We collaborated via multiple email discussions and collectively decided on several changes to the variant. Some were cosmetic, but others were more substantive alterations to the rules. We began by deciding on new colors for each power. The original Ambition & Empire color scheme was an extension of classic Diplomacy colors. The scheme for 6.0 instead largely uses shades similar to colors in each powers’ flags or military uniforms.

We also adjusted the rules regarding the acquisition of home (build) locations. We did this to provide a more rules-oriented approach to connecting Great Powers to their traditionally affiliated minor powers. Previously, markings on the map that had no bearing on actual gameplay showed the Major/minor connections.
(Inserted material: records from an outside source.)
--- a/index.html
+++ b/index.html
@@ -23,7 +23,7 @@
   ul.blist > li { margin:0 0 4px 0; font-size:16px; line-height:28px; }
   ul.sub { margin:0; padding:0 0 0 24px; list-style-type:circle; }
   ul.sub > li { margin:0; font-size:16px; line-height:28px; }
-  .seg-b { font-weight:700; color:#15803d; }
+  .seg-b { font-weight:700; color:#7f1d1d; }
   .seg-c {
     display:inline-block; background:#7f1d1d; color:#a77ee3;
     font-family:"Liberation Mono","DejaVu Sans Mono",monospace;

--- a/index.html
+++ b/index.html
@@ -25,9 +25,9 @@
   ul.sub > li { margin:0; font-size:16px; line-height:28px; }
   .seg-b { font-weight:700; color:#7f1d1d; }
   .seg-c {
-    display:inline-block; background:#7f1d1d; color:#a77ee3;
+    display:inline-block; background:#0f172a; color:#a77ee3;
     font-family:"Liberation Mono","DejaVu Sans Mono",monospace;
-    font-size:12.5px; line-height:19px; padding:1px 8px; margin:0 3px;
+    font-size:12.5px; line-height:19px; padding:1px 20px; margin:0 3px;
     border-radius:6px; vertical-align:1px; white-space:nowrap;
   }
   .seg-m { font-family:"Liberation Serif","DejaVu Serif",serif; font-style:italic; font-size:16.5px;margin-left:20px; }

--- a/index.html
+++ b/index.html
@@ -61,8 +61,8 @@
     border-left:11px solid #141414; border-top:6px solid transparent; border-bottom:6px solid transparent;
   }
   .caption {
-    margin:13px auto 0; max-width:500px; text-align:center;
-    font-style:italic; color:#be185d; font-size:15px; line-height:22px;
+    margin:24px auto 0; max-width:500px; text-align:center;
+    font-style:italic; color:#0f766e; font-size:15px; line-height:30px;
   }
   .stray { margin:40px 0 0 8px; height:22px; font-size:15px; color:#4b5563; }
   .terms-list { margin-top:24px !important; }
For instance, the minor power of Courland had an orange border to mark its affiliation with Poland-Lithuania & Saxony (orange prior to 6.0), but this connection was purely cosmetic. With version 6.0, these affiliations became more formal, with several minor powers becoming guaranteed “home” locations for their connected majors, should their parent powers ever absorb them.

We also updated the rules regarding Diplomacy Points to match those of another of Baron’s variants, College of Cardinals, which he co-designed with Timothy Hayward. The most important change was the addition of the sortie, which allowed players to give minor powers move orders to bounce adjacent spaces and cut support while remaining in place.
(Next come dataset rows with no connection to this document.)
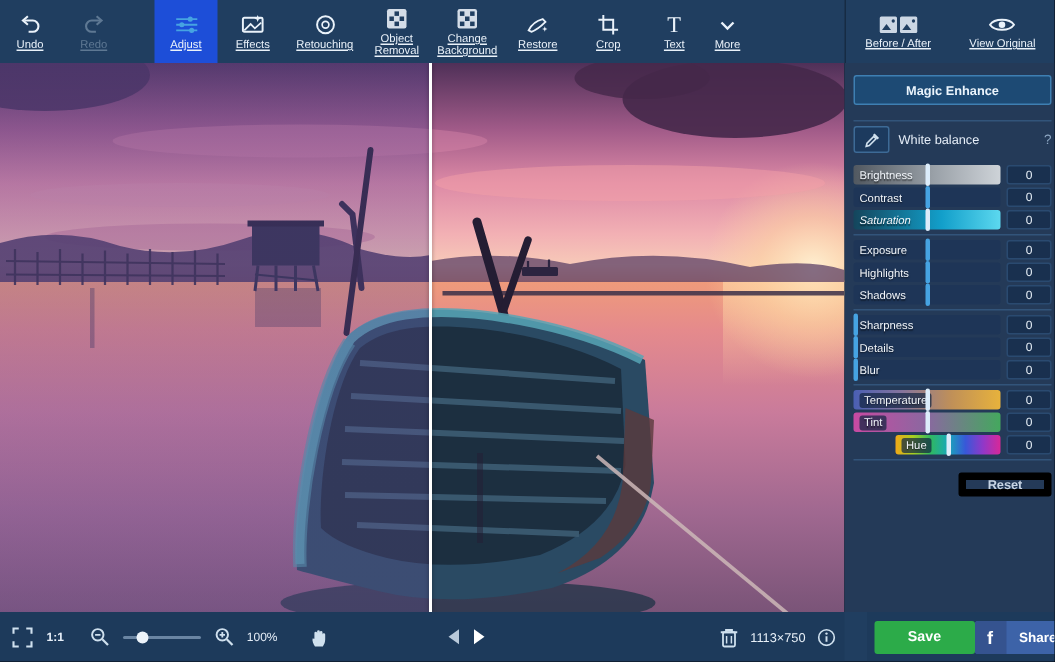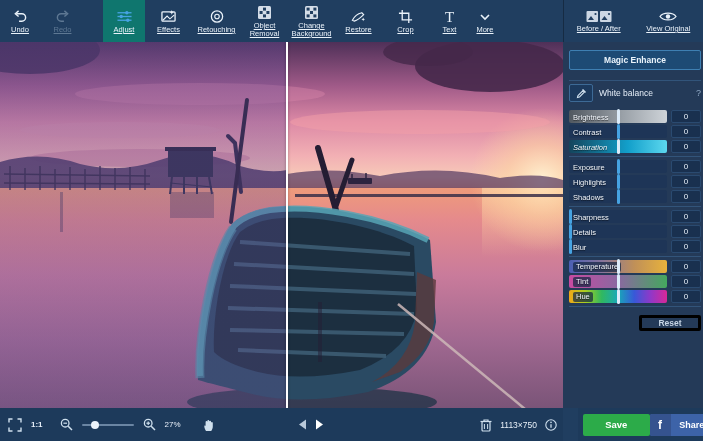--- a/index.html
+++ b/index.html
@@ -11,7 +11,7 @@
            color:#eaf2fa;font-size:7.5px;line-height:8px;text-align:center;cursor:pointer;padding-top:1px;}
   .tb-item .lab{white-space:pre-line;text-decoration:underline;}
   .tb-item.disabled{color:#5e7893;}
-  .tb-item.selected{background:#0f766e;}
+  .tb-item.selected{background:#1d4ed8;}
   .tb-spacer{width:18px;}
   .hdr-right{position:absolute;left:563px;top:0;width:140px;height:42px;background:#203e60;
              border-left:1px solid rgba(0,0,0,.3);display:flex;box-sizing:border-box;}

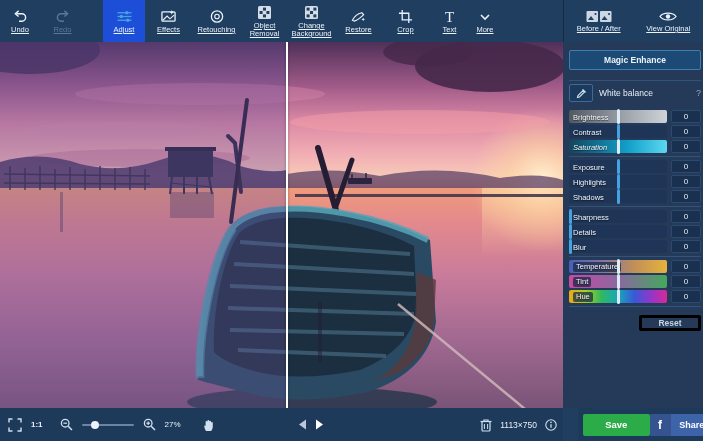--- a/index.html
+++ b/index.html
@@ -45,7 +45,7 @@
   .track.cyan{background:linear-gradient(90deg,#14455c 0%,#129fca 60%,#5cd8ef 100%);font-style:italic;}
   .track.temperature{background:linear-gradient(90deg,#4a5fb4,#86749c,#c09058,#e7b23c);}
   .track.tint{background:linear-gradient(90deg,#c84aa2,#8a68a0,#44a85e);}
-  .track.hue{background:linear-gradient(90deg,#f0a818,#a8d020,#30b860,#18a8b8,#3858d8,#9038c8,#d82898);}
+  .track.hue{background:linear-gradient(90deg,#f0a818,#a8d020,#30b860,#18a8b8,#3858d8,#9038c8,#d82898);margin-left:28px;}
   .val{width:30px;height:13px;margin-left:4px;background:#19304f;border:1px solid #2a4a70;border-radius:2px;
        box-sizing:border-box;color:#eaf2fa;font-size:8px;display:flex;align-items:center;justify-content:center;}
   .reset-row{display:flex;justify-content:flex-end;margin:5px 6px;}

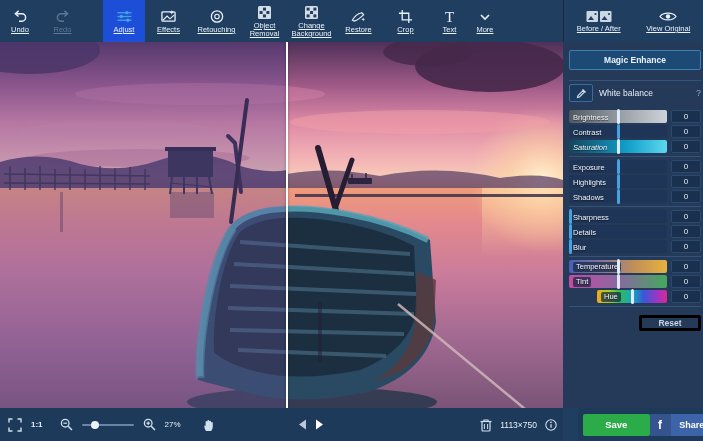--- a/index.html
+++ b/index.html
@@ -49,7 +49,7 @@
   .val{width:30px;height:13px;margin-left:4px;background:#19304f;border:1px solid #2a4a70;border-radius:2px;
        box-sizing:border-box;color:#eaf2fa;font-size:8px;display:flex;align-items:center;justify-content:center;}
   .reset-row{display:flex;justify-content:flex-end;margin:5px 6px;}
-  .reset-btn{width:62px;height:16px;border:3px solid #000000;border-radius:2px;color:#c6d4e4;font-size:8.5px;font-weight:bold;
+  .reset-btn{width:62px;height:16px;border:5px solid #000000;border-radius:2px;color:#c6d4e4;font-size:8.5px;font-weight:bold;
              display:flex;align-items:center;justify-content:center;cursor:pointer;background:transparent;}
   
   .footer-left{position:absolute;left:0;top:408px;width:563px;height:33px;background:#1d3a5b;}

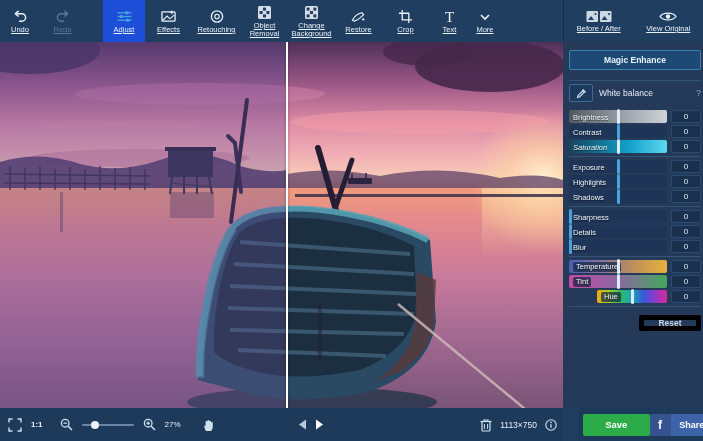--- a/index.html
+++ b/index.html
@@ -438,7 +438,7 @@
         <line x1="3.4" y1="5.2" x2="7" y2="5.2" stroke="#cfe0ee" stroke-width="1.2"></line>
         <line x1="5.2" y1="3.4" x2="5.2" y2="7" stroke="#cfe0ee" stroke-width="1.2"></line>
       </svg>
-      <span class="zoom-pct">27%</span>
+      <span class="zoom-pct">100%</span>
       <svg class="ic" style="margin-left:12px" width="13" height="14" viewBox="0 0 13 14">
         <path d="M4 13 C2.8 11 2 9.2 2.4 7.6 L3.6 7.8 V4 a.9.9 0 0 1 1.8 0 V3 a.9.9 0 0 1 1.8 0 v.6 a.9.9 0 0 1 1.8 0 V5 a.9.9 0 0 1 1.8 0 v3.2 c0 2-.6 3.4-1.6 4.8 Z" fill="#cfe0ee"></path>
       </svg>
Finally, we made some alterations to the structure of the map itself. We redrew regions in Poland-Lithuania and in Saxony to better reflect internal borders of that era. We made additional adjustments to rules regarding three “straits” on the map: Gibraltar, Moyle, and Bosphorus. The conditionally adjacent coastlines of the Bosphorus, which a similar rule in College of Cardinals inspired, ended up being somewhat complex, but we felt that it accurately reflected the importance of Constantinople in regulating traffic between the Black and Aegean seas.
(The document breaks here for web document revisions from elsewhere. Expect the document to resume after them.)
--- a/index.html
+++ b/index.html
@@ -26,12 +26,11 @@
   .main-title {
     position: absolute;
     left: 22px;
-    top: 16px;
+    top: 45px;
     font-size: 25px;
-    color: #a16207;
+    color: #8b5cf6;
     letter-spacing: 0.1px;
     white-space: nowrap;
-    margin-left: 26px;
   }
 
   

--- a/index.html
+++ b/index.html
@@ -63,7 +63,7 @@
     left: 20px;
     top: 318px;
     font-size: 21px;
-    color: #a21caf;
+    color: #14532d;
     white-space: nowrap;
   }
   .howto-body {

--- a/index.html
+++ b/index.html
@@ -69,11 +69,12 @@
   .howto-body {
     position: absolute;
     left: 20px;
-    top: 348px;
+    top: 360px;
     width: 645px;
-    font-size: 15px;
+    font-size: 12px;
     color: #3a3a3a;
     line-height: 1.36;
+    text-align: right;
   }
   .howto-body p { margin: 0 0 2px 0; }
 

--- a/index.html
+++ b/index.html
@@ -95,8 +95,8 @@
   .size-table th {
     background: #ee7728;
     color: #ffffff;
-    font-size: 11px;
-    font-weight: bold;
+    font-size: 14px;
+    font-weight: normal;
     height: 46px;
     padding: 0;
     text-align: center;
After Another Six Years: 2022. We were generally pleased with how the variant played using the v6.00 rules and map, but there was one disappointing aspect of game play. This stemmed from the affiliation we created between six minor powers and their patron Great Powers. It made sense to declare these six minor powers as build sites for their corresponding Great Powers, but doing so resulted in a few suboptimal consequences. To correct this, we took a step back and reinstated two rules that had been part of the Ambition & Empire rule set from early on: a third home SC for those Great Powers that started the game with only two, and Crimea as a fourth home SC for Russia.

When Jeff and Baron created Ambition & Empire in 2000, available source material showed two Kingdoms of Sicily in southern Italy, the one on the Island of Sicily, and the one also known as the Kingdom of Naples. Using the space name “Two Sicilies” seemed appropriate. Officially, however, the Kingdom of Two Sicilies came into being in 1816. To correct this minor (but annoying) historical faux pas, we dropped the space name Two Sicilies and replaced it with Naples & Sicily.

Conclusion. Ambition & Empire has undergone notable change since its first appearance in 2000. Much of this change represents valued, thoughtful comments and suggestions we received from several dedicated players over the course of the years. We are genuinely grateful for their input and enthusiasm for the game.